Проблема эта была вовсе не чужда цивилизаторам российского слога и общежития – карамзинистам. Автором «Опасного соседа», непечатной поэмы о визите в публичный дом, был дядюшка Пушкина – Василий Львович, энтузиаст Просвещения, активнейший сторонник карамзинизма, щеголь, западник, изящный шутник и объект постоянного раздражения «угрюмых» супостатов из круга тогдашних «славенофилов». «Опасным соседом» карамзинисты восхищались, но именно как «запретным» творением, достоянием «кружка». Да и приязнь к поэме и ее создателю носила двойственный характер: эксцентричному Василию Львовичу позволено резвиться, истинным законодателям хорошего вкуса – радоваться его выходкам, но и подтрунивать между собой над творцом «Опасного соседа». Положение Василия Львовича в карамзинистском кругу, а затем в «Арзамасе» было положением терпимого оригинала (а подчас и шута), но никак не центральной фигуры. Если отвлечься от сложной (вовсе не понятой современниками и недостаточно осмысленной исследователями) позиции Жуковского, то старшие карамзинисты, а затем и арзамасцы явно предпочитали «вкус» и приличную улыбку просвещенного превосходства бурлеску, хохоту, комической эротике, простонародным шуткам.

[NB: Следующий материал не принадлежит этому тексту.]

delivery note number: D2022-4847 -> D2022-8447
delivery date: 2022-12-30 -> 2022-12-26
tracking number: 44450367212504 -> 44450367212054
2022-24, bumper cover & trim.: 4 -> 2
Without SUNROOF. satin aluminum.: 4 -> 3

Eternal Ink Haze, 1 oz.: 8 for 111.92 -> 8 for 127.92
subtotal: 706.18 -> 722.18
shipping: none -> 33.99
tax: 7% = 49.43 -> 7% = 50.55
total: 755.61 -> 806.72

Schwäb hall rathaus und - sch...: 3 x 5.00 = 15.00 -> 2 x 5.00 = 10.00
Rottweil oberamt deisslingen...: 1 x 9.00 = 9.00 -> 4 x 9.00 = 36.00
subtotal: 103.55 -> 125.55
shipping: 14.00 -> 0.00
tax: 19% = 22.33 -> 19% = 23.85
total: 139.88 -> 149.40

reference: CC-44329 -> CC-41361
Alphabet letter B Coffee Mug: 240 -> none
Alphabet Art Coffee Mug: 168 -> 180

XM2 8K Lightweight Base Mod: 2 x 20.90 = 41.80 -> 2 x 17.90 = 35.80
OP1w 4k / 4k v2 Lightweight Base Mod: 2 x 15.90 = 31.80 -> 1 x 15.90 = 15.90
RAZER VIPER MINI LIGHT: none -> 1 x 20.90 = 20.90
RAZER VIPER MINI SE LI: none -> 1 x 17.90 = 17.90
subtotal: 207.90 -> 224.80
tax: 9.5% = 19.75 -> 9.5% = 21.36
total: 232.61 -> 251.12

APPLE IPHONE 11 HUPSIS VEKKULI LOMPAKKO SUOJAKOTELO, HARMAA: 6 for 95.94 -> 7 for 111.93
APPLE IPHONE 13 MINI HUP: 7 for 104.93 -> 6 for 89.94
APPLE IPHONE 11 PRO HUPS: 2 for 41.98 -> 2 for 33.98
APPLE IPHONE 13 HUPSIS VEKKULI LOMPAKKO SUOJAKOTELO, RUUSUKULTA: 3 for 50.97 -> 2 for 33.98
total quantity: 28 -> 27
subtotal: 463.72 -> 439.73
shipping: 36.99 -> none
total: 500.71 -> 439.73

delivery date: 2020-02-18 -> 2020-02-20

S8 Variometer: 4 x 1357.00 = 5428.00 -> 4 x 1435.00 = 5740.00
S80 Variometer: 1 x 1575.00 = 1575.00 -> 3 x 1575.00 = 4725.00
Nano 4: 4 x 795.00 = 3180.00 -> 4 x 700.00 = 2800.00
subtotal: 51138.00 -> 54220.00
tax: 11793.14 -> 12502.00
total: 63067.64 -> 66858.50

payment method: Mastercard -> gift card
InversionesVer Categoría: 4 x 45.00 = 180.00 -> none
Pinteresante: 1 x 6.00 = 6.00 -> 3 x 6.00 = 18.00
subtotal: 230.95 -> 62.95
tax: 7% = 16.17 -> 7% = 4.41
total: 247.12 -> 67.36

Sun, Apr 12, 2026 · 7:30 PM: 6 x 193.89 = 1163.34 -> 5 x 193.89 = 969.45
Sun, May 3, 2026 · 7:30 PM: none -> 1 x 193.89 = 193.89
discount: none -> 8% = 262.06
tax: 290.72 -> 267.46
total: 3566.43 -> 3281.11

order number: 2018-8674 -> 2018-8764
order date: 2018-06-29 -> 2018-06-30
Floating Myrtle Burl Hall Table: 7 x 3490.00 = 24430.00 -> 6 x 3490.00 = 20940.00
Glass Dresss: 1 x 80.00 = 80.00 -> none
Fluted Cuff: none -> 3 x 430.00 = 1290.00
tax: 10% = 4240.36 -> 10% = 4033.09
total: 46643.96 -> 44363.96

Отсюда – конфликт Пушкина с ортодоксальными карамзинистами после появления «Руслана и Людмилы». И. И. Дмитриев, А. Ф. Воейков (осторожнее, мягче, но по сути не менее определенно сам Н. М. Карамзин) выразили свое неудовольствие «Русланом и Людмилой», хотя, казалось бы, Пушкин решил важнейшую литературную задачу, создал масштабное сочинение по законам «новой школы», совершил то, что не удавалось Жуковскому и Батюшкову. «Руслан и Людмила» отнюдь не «матерщина», Пушкин был вправе позднее в «Опровержении на критики» (1830) задать вопрос: «Есть ли в “Руслане” хоть одно место, которое в вольности шуток могло быть сравнено с шалостями хоть, например, Ариосто, о котором поминутно твердили мне?», однако поэма была воспринята именно как непристойная… Увенчанный, первоклассный отечественный писатель И. И. Дмитриев, прочитав «Руслана и Людмилу», сказал: «Я тут не вижу ни мыслей, ни чувств: вижу одну чувственность». Ранее Дмитриев в связи с «Русланом и Людмилой» поминал поэзию В. Л. Пушкина, ставя племянника ниже дяди. Это была попытка осмыслить поэму как явление маргинальное (ср. определение «Руслана и Людмилы» Карамзиным: «поэмка») – попытка обмануть себя, сделать вид, что не замечаешь совершенной Пушкиным жанровой революции, хотя именно революционность (превращение периферийного комического жанра в центральный, «безделки» – в «большую форму», по позднейшей характеристике Ю. Н. Тынянова) и вызывала раздражение.